Another Country l Another World
22 Oct 2010 - 23 Jan 2011
22.10.2010 – 23.1.2011
Public opening: Oct 21, 2010, 7 p.m.
Press preview: Oct 21, 2010, 11 a.m.
Gallery hours: Tuesday – Sunday, 2 p.m. – 7 p.m.
Tea and tulips, paper and porcelain, yoga and algebra were all brought to Europe from other cultures, while one of the most significant steps forward in European science is based on the Indian numbering system – the use of the number zero, which was introduced into Europe by Arabian scholars in the twelfth century. Our use of concepts and ideas from outside Europe, just like goods, technologies, and symbols, is based on transfer between different cultures. Our new exhibition series on Cultural Transfer in the ifa-Galleries looks at diverse forms and directions in cultural "creolisation". Taking up the documenta exhibition idea of the "migration of forms", we will examine the movement and transnational migration of motifs, and also technologies, strategies and ideas. The Another Country|Eine andere Welt exhibition is curated by Övül Durmuşoğlu, Rave Foundation and Akademie Schloss Solitude scholar.

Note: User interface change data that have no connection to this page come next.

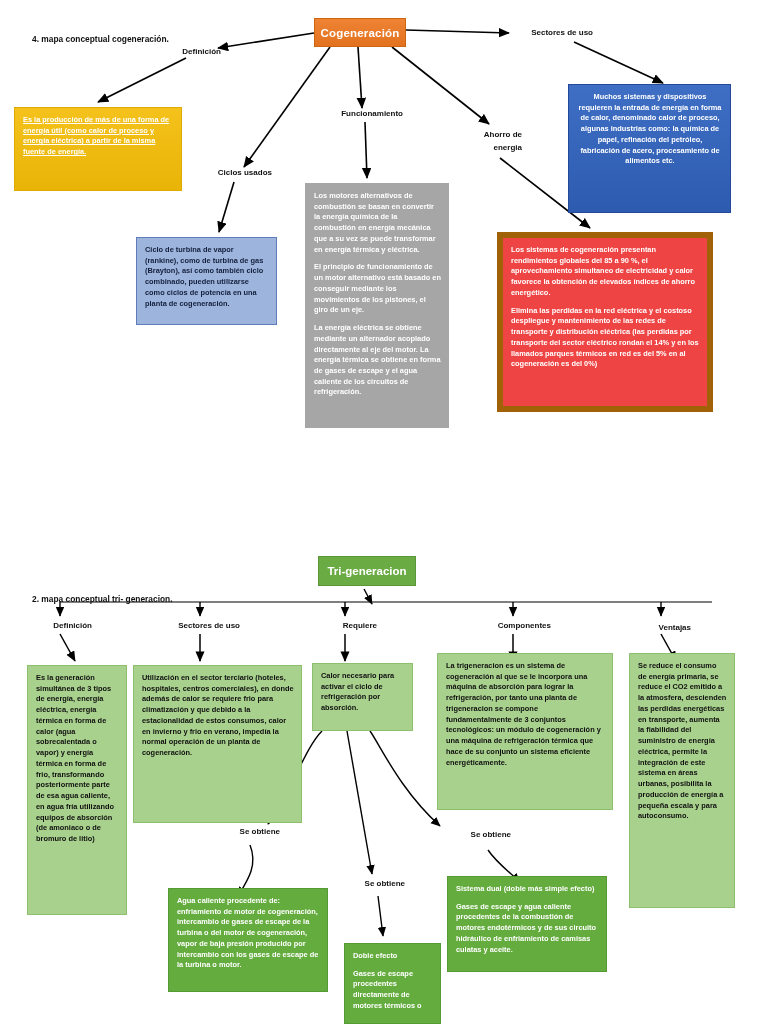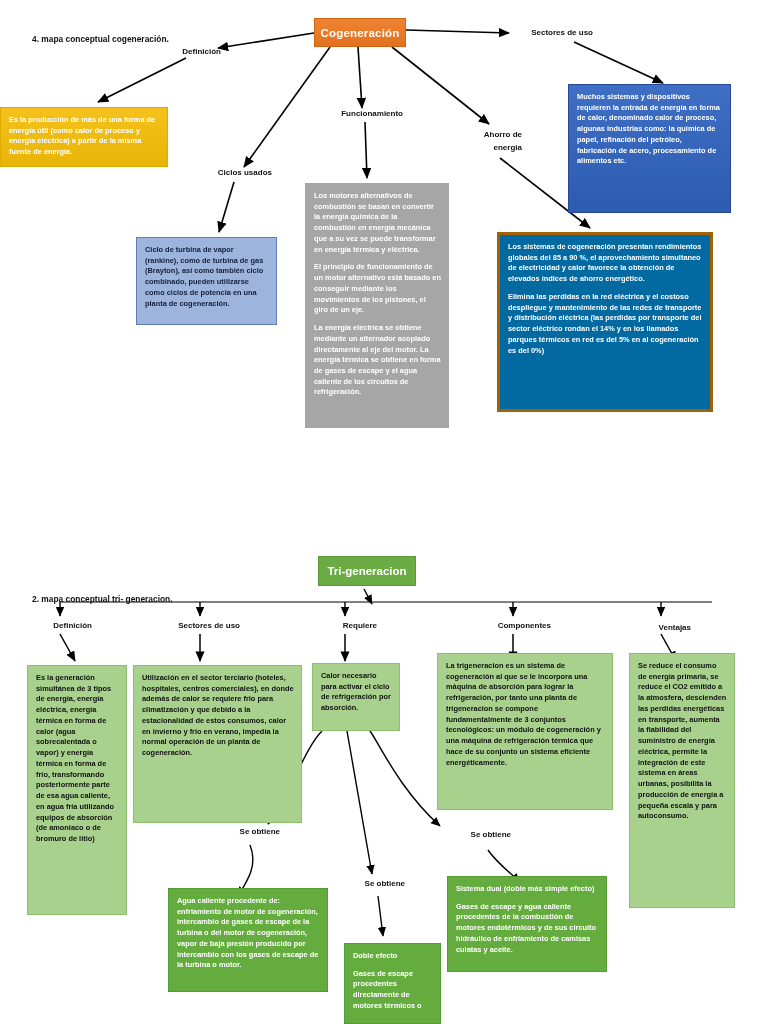--- a/index.html
+++ b/index.html
@@ -81,24 +81,24 @@
     font-weight: bold;
     border: 1px solid #5f7db8;
   }
   .box-gray {
     background: #a6a6a6;
     color: #ffffff;
     font-weight: bold;
     border: 1px solid #a6a6a6;
   }
   .box-green-dark {
-    background: #0369a1;
-    color: #ffffff;
-    font-weight: bold;
-    border: 3px solid #a16207;
+    background: #ef4444;
+    color: #ffffff;
+    font-weight: bold;
+    border: 6px solid #a16207;
   }
 
   
   .title-green {
     background: #6aab44;
     border: 1px solid #5b9639;
     color: #ffffff;
     font-size: 11.5px;
     font-weight: bold;
     display: flex;
@@ -186,35 +186,35 @@
 
   <div class="node title-orange" style="left:314px; top:18px; width:92px; height:29px;">Cogeneración</div>
 
   <div class="label" style="left:159px; top:47px; width:62px;">Definición</div>
   <div class="label" style="left:325px; top:109px; width:78px;">Funcionamiento</div>
   <div class="label" style="left:206px; top:168px; width:66px;">Ciclos usados</div>
   <div class="label" style="left:513px; top:28px; width:80px;">Sectores de uso</div>
   <div class="label" style="left:466px; top:130px; width:56px;">Ahorro de</div>
   <div class="label" style="left:466px; top:143px; width:56px;">energia</div>
 
-  <div class="box box-yellow" style="left:0; top:107px; width:168px; height:60px;">
+  <div class="box box-yellow" style="left:14px; top:107px; width:168px; height:84px;text-decoration:underline;">
     <p>Es la producción de más de una forma de energía útil (como calor de proceso y energía eléctrica) a partir de la misma fuente de energía.</p>
   </div>
 
   <div class="box box-bluelight" style="left:136px; top:237px; width:141px; height:88px;">
     <p>Ciclo de turbina de vapor (rankine), como de turbina de gas (Brayton), así como también ciclo combinado, pueden utilizarse como ciclos de potencia en una planta de cogeneración.</p>
   </div>
 
   <div class="box box-gray" style="left:305px; top:183px; width:144px; height:245px;">
     <p>Los motores alternativos de combustión se basan en convertir la energía química de la combustión en energía mecánica que a su vez se puede transformar en energía térmica y eléctrica.</p>
     <p>El principio de funcionamiento de un motor alternativo está basado en conseguir mediante los movimientos de los pistones, el giro de un eje.</p>
     <p>La energía eléctrica se obtiene mediante un alternador acoplado directamente al eje del motor. La energía térmica se obtiene en forma de gases de escape y el agua caliente de los circuitos de refrigeración.</p>
   </div>
 
-  <div class="box box-blue" style="left:568px; top:84px; width:163px; height:129px;">
+  <div class="box box-blue" style="left:568px; top:84px; width:163px; height:129px;text-align:center;">
     <p>Muchos sistemas y dispositivos requieren la entrada de energía en forma de calor, denominado calor de proceso, algunas industrias como: la química de papel, refinación del petróleo, fabricación de acero, procesamiento de alimentos etc.</p>
   </div>
 
   <div class="box box-green-dark" style="left:497px; top:232px; width:216px; height:180px;">
     <p>Los sistemas de cogeneración presentan rendimientos globales del 85 a 90 %, el aprovechamiento simultaneo de electricidad y calor favorece la obtención de elevados índices de ahorro energético.</p>
     <p>Elimina las perdidas en la red eléctrica  y el costoso despliegue y mantenimiento de las redes de transporte y distribución eléctrica (las perdidas por transporte del sector eléctrico rondan el 14% y en los llamados parques térmicos en red es del 5% en al cogeneración es del 0%)</p>
   </div>
 
   <div class="doc-note" style="left:32px; top:594px;">2. mapa conceptual tri- generacion.</div>
 
@@ -231,21 +231,21 @@
   <div class="label" style="left:453px; top:830px; width:58px;">Se obtiene</div>
 
   <div class="box box-green-pale" style="left:27px; top:665px; width:100px; height:250px;">
     <p>Es la generación simultánea de 3 tipos de energía, energía eléctrica, energía térmica en forma de calor (agua sobrecalentada o vapor) y energía térmica en forma de frio, transformando posteriormente parte de esa agua caliente, en agua fría utilizando equipos de absorción (de amoniaco o de bromuro de litio)</p>
   </div>
 
   <div class="box box-green-pale" style="left:133px; top:665px; width:169px; height:158px;">
     <p>Utilización en el sector terciario (hoteles, hospitales, centros comerciales), en donde además de calor se requiere frio para climatización y que debido a la estacionalidad de estos consumos, calor en invierno y frio en verano, impedía la normal operación de un planta de cogeneración.</p>
   </div>
 
-  <div class="box box-green-pale" style="left:312px; top:663px; width:88px; height:68px;">
+  <div class="box box-green-pale" style="left:312px; top:663px; width:101px; height:68px;">
     <p>Calor necesario para activar el ciclo de refrigeración por absorción.</p>
   </div>
 
   <div class="box box-green-pale" style="left:437px; top:653px; width:176px; height:157px;">
     <p>La trigeneracion es un sistema de cogeneración al que se le incorpora una máquina de absorción para lograr la refrigeración, por tanto una planta de trigeneracion se compone fundamentalmente de 3 conjuntos tecnológicos: un módulo de cogeneración y una máquina de refrigeración térmica que hace de su conjunto un sistema eficiente energéticamente.</p>
   </div>
 
   <div class="box box-green-pale" style="left:629px; top:653px; width:106px; height:255px;">
     <p>Se reduce el consumo de energía primaria, se reduce el CO2 emitido a la atmosfera, descienden las perdidas energéticas en transporte, aumenta la fiabilidad del suministro de energía eléctrica, permite la integración de este sistema en áreas urbanas, posibilita la producción de energía a pequeña escala y para autoconsumo.</p>
   </div>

Durmuşoğlu has chosen works by seven artists from the Middle East, Turkey, and North and South America. While Ashley Hunt creates a world map of the movements and new borders of globalisation, working with partners in various locations, Dubravka Sekulić investigates the political background to the European Song Context. Javier Hinojosa examines the uniformity of cities in photo series, drawings and texts, while Matilde Cassani looks at the religious spaces of non-Christian migrants in Europe. Köken Ergun’s video work WEDDING focuses on wedding ceremonies and rituals in one of Berlin's largest Turkish communities. In his installation "Lineal" Cevdet Erek works with abstract and personal series of numbers and periods of time from zero to today, alluding thereby to one of the earliest known transfers of knowledge. Jumana Manna, on the other hand, stages cultural transfer in the medium of video: Pilgrimage Song, a psalm from the Old Testament, is sung by Christians, Jews and Muslims in the Middle East.